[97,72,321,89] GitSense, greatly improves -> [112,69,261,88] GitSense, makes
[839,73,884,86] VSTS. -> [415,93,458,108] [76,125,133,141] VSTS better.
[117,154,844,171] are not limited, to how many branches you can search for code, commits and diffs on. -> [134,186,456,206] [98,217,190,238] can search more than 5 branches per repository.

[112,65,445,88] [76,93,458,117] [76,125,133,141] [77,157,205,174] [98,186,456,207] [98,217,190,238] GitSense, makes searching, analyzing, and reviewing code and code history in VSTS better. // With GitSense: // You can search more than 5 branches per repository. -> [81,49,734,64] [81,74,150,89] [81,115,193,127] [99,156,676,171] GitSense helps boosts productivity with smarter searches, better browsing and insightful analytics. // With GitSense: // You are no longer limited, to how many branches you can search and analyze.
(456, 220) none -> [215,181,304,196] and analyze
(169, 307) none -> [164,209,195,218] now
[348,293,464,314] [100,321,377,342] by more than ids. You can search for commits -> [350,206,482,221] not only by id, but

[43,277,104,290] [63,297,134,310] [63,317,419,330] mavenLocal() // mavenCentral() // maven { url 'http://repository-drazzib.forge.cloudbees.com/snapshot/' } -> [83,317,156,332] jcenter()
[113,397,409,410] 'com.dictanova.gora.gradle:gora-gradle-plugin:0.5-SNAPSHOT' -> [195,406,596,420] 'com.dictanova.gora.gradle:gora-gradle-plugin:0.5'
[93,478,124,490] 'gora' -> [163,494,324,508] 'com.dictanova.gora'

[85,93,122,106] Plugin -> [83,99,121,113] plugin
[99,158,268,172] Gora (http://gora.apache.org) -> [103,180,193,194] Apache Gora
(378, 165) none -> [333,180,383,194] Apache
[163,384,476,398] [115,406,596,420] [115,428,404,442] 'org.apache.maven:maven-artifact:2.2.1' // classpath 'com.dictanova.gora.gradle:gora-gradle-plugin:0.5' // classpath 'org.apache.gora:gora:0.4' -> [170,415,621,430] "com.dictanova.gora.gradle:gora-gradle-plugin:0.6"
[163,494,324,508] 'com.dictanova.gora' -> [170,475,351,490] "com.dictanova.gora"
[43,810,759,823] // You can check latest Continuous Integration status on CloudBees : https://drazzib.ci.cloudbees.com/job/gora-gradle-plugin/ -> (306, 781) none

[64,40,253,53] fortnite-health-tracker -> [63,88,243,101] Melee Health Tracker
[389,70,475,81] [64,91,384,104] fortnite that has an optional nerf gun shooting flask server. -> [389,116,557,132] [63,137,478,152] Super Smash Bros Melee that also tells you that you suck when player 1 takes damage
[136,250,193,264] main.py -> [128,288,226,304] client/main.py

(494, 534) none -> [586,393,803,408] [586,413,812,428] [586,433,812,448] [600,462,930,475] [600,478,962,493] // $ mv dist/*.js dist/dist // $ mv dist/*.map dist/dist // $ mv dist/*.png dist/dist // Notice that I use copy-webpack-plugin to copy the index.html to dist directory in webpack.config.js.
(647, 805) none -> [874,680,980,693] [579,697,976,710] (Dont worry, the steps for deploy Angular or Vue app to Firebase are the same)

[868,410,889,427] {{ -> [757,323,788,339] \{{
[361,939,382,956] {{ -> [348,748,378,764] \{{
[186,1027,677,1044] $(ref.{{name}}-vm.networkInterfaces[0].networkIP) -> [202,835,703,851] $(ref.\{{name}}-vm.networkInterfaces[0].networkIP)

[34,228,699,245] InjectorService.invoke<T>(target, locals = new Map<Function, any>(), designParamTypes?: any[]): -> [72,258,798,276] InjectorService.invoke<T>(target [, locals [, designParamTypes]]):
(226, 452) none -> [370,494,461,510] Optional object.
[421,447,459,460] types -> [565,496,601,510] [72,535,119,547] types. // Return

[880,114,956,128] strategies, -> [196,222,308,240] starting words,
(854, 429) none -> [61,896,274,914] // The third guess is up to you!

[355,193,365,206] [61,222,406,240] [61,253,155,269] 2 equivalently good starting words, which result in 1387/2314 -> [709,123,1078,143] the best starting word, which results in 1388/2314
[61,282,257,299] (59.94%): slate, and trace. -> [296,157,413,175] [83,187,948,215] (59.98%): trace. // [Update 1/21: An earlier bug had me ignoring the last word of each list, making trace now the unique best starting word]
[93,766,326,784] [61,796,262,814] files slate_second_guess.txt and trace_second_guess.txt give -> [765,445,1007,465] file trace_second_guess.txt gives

What is required: Please copy, exactly and with nothing else, the lines above beginning at the line that has "[85,93,122,106] Plugin ->" and ending with the line that has "(378, 165) none -> [333,180,383,194] Apache".

Written solution:
[85,93,122,106] Plugin -> [83,99,121,113] plugin
[99,158,268,172] Gora (http://gora.apache.org) -> [103,180,193,194] Apache Gora
(378, 165) none -> [333,180,383,194] Apache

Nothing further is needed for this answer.